◆ ABOUT THIS EXERCISE ◆
Every line that contains the word "installed" should be copied from the records below.

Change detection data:
--- START ---
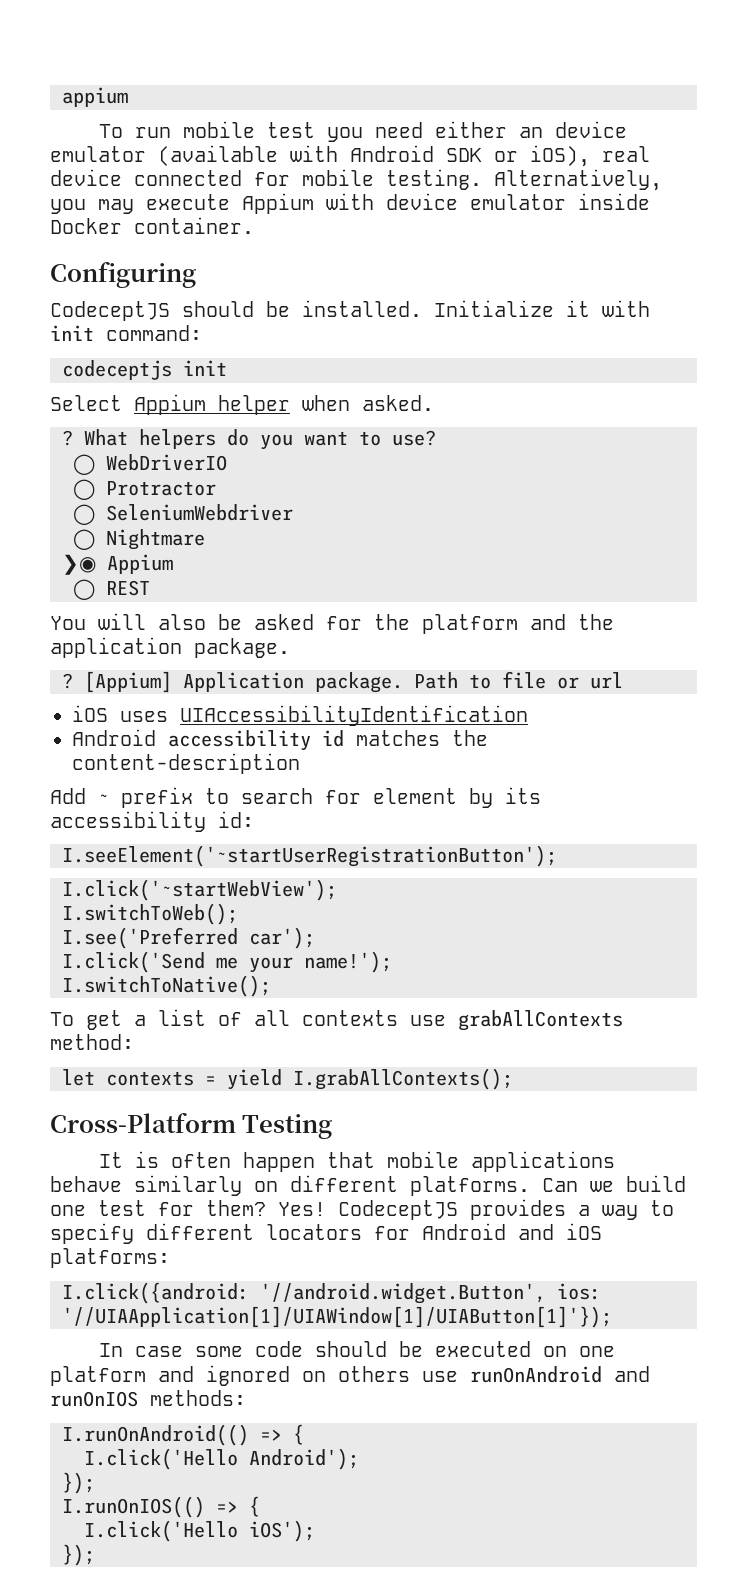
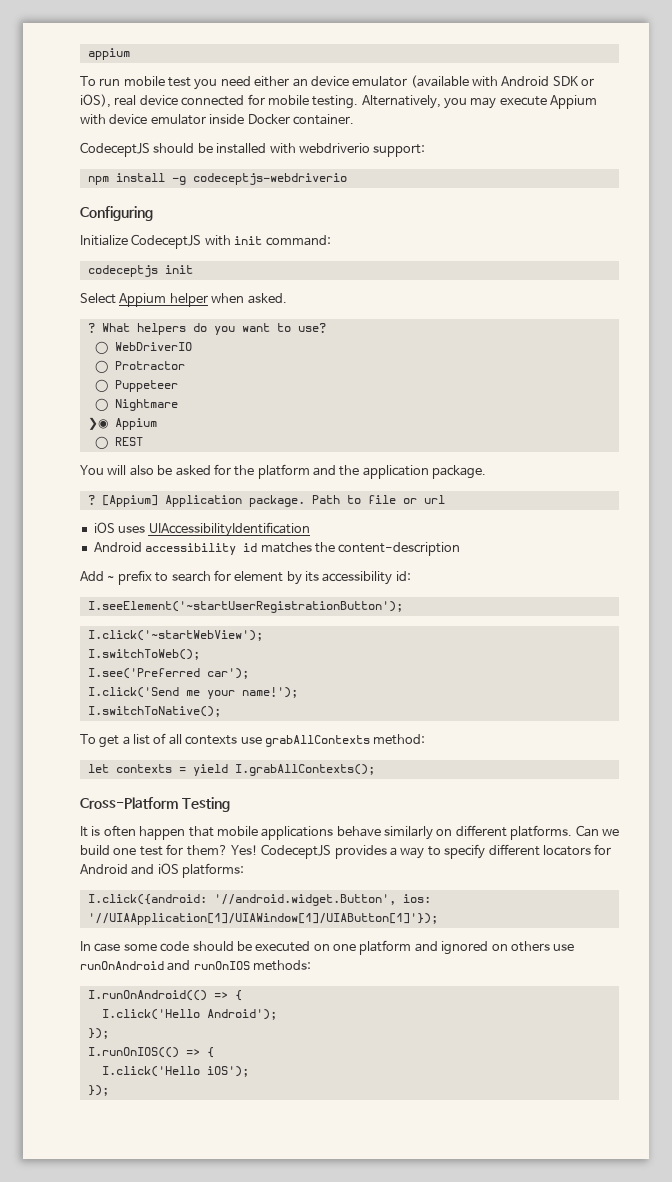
- Configuring
- CodeceptJS should be installed. Initialize it with init command:
+ CodeceptJS should be installed with webdriverio support:
+ npm install -g codeceptjs-webdriverio
+ Configuring
+ Initialize CodeceptJS with init command:
- ◯ SeleniumWebdriver
+ ◯ Puppeteer

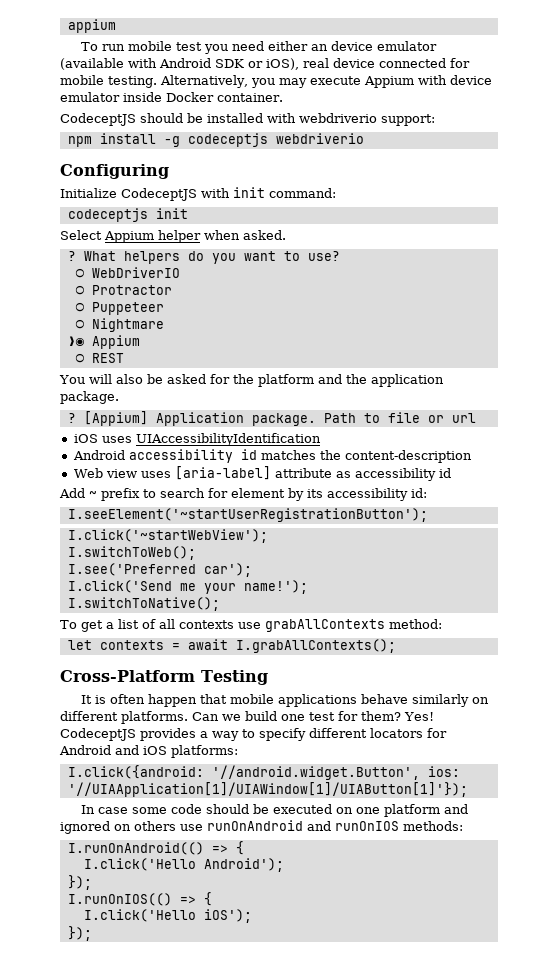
- npm install -g codeceptjs-webdriverio
+ npm install -g codeceptjs webdriverio
+ Web view uses [aria-label] attribute as accessibility id
- let contexts = yield I.grabAllContexts();
+ let contexts = await I.grabAllContexts();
--- END ---
◆ YOUR RESPONSE ◆
- CodeceptJS should be installed. Initialize it with init command:
+ CodeceptJS should be installed with webdriverio support:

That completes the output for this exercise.